(GIVEN ENTRIES begins)

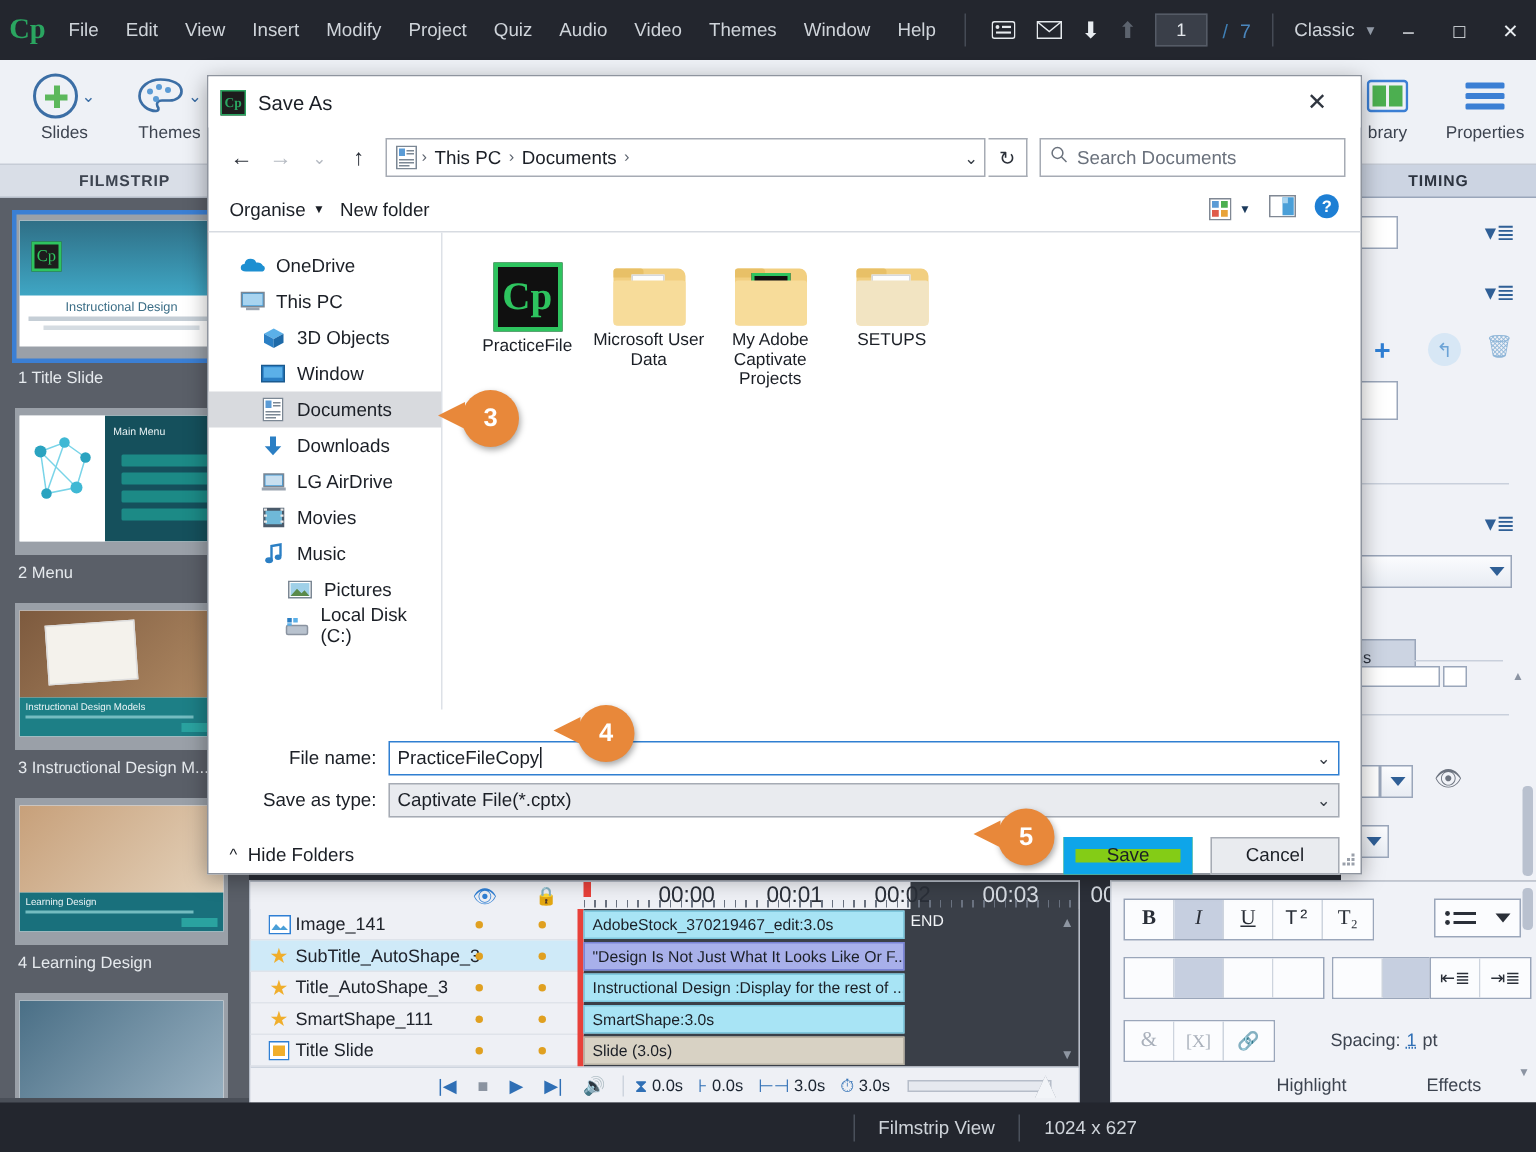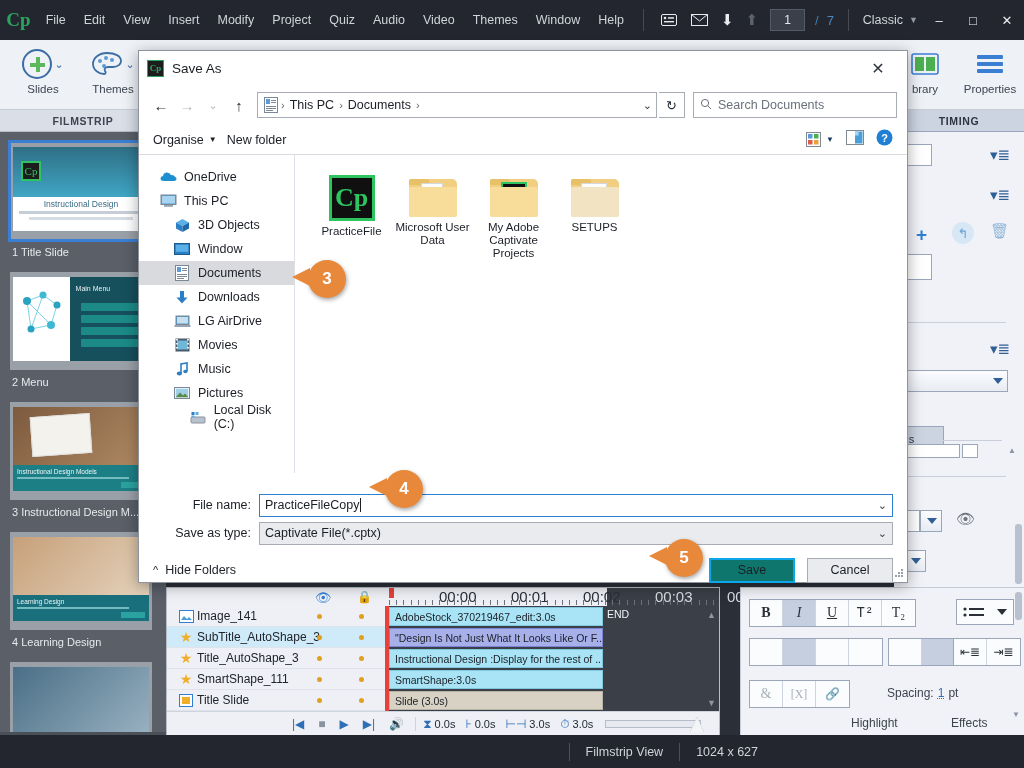--- a/index.html
+++ b/index.html
@@ -848,7 +848,7 @@
             </span>
           <span>Music</span>
         </div>
-        <div class="nav-item" style="padding-left:34px;">
+        <div class="nav-item" style="padding-left:52px;">
           <span class="ni-ico">
               <svg width="16" height="13" viewBox="0 0 16 13">
                 <rect x="0.5" y="0.5" width="15" height="11" fill="#fff" stroke="#7b8794"></rect>

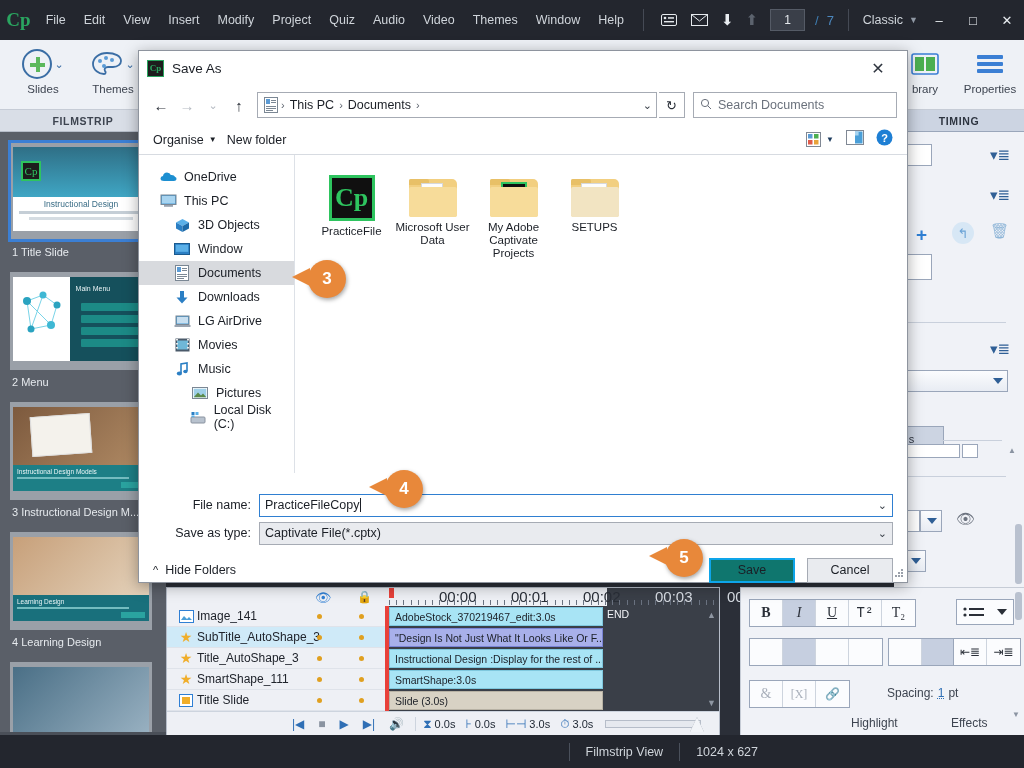--- a/index.html
+++ b/index.html
@@ -245,7 +245,7 @@
     background: #e9ebef; border: 1px solid #a6abb4;
     display: flex; align-items: center; justify-content: center;
   }
-  .dlg-btn.primary { border: 2px solid #0ea5e9; background: #0f766e; }
+  .dlg-btn.primary { border: 8px solid #0ea5e9; background: #84cc16; }
   .grip { position: absolute; right: 3px; bottom: 3px; width: 10px; height: 10px; }
   .grip i { position: absolute; width: 2px; height: 2px; background: #9aa0aa; }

(GIVEN ENTRIES ends)

### REQUIREMENT
Leave the images out and transcribe the remaining data above word for word.

### YOUR SOLUTION
--- a/index.html
+++ b/index.html
@@ -848,7 +848,7 @@
             </span>
           <span>Music</span>
         </div>
-        <div class="nav-item" style="padding-left:34px;">
+        <div class="nav-item" style="padding-left:52px;">
           <span class="ni-ico">
               <svg width="16" height="13" viewBox="0 0 16 13">
                 <rect x="0.5" y="0.5" width="15" height="11" fill="#fff" stroke="#7b8794"></rect>

--- a/index.html
+++ b/index.html
@@ -245,7 +245,7 @@
     background: #e9ebef; border: 1px solid #a6abb4;
     display: flex; align-items: center; justify-content: center;
   }
-  .dlg-btn.primary { border: 2px solid #0ea5e9; background: #0f766e; }
+  .dlg-btn.primary { border: 8px solid #0ea5e9; background: #84cc16; }
   .grip { position: absolute; right: 3px; bottom: 3px; width: 10px; height: 10px; }
   .grip i { position: absolute; width: 2px; height: 2px; background: #9aa0aa; }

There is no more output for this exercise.